# jamo, aperion or svs



## cloudbuster (Apr 22, 2011)

Jamo D6SUB $500 look like a good one
http://www.vanns.com/shop/servlet/item/features/549694429/jamo-d6sub?s_c=site_search
Jamo D 4SUB $300
http://www.vanns.com/shop/servlet/item/features/549446484/jamo-d-4sub?s_c=site_search
Aperion Bravus II 10D $800
http://www.aperionaudio.com/product/Bravus-II-10D-Powered-Subwoofer,274,66,812.aspx
SVS SB12-NSD $600
http://www.svsound.com/products-sub-box-sb12nsd.cfm
SVS PB12–NSD $700 when it comes out. Wow 70lbs gotta be a monster Sub

im not in a rush to get one I want to search and get opinions.
are the SVS NSD series the one ppl talk about(recommend) or they talk only about their Plus series
thanks


----------



## GranteedEV (Aug 8, 2010)

The 15" Jamo looks like an absolute steal. While i am sure the svs is no slouch, I would lean towards the jamo as I have been told in the past that it is just short of worth its MSRP over 1200.


----------



## natescriven (Jan 12, 2011)

What is important to you in a sub? Do you have a large room? Movies or music? Is size a factor? 

I have the SVS PB10-NSD and like it. The sound is very clean. It shakes my room for movies and sounds good with music. I do push it to the limits, though. (I get the red light flickering a little bit) My room is 12'x14'x10'. If I buy another sub I will get one that sounds a little tighter for music.


----------



## cloudbuster (Apr 22, 2011)

I keep searching and now im confuse how you know what is a good sub if the main features tell you the Frequency response to be a number let say 28Hz - 200Hz but on the description it say go down to 20Hz.

like the SVS it say: Variable tuning with 20Hz, 16Hz, and sealed settings, for your choice in depth.
then when you have it set to 16Hz mode, you are pushing spine-tingling subsonic bass to 10hz if not below

then why they dont have the lowest the sub goes in the main features.

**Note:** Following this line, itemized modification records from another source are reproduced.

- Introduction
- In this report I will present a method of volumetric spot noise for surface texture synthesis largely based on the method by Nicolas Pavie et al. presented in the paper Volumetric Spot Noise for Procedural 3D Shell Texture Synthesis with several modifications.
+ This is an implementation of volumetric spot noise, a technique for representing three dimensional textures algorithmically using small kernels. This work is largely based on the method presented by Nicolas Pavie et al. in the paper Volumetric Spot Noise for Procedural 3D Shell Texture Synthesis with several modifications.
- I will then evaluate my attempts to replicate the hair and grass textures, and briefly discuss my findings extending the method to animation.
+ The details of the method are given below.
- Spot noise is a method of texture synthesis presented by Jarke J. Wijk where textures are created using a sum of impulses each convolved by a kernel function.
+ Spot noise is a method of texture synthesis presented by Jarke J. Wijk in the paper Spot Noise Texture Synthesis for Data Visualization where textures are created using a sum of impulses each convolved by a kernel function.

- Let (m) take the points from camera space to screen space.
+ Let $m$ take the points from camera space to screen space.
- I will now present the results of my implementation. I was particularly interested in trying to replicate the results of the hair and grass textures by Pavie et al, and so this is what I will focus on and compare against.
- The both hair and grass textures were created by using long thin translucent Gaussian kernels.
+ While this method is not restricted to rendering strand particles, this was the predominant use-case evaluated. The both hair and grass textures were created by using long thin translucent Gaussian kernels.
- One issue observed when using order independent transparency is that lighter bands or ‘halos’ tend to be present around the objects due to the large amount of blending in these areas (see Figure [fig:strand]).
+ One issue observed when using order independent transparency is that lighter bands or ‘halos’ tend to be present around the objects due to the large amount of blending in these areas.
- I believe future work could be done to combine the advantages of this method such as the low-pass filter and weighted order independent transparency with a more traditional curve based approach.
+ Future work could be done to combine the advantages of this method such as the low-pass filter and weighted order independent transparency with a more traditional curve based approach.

is hard to choose a sub, just by look or price.


----------



## natescriven (Jan 12, 2011)

Sometimes the frequency response given is plus or minus 3 or so decibels. Bass extension could refer to a number that is - 6db. Still there, but a little softer sounding. Also, bass will be 'extended' depending on how it interacts with your room. Notice the numbers given for the Epik Legend: Frequency response : 20-200 Hz +/-3.5 dB,16 - 18 Hz usable in-room extension

Hopefully that helps


----------



## drdoan (Aug 30, 2006)

Welcome to the Forum. Have fun. Dennis


----------



## Svendsen (Feb 4, 2011)

+1 svs pc12-plus dsp (fantastic) - or the pb :hsd:


----------



## Parks (Apr 21, 2011)

SVS post those different specs because you can tune the sub by using port plugs. All their specs are to the -3dB point. It's just personal preference, as when you tune the sub lower you sacrifice some headroom; so I leave all my ports open. I've had several subs, but SVS is where it's at. I'm on my third, and the only one I wasn't happy with was the pb10. I highly recommend any of the cylinders, especially the plus 12. I have the 13 ultra now and it's stupid how awesome this thing is. 

​


----------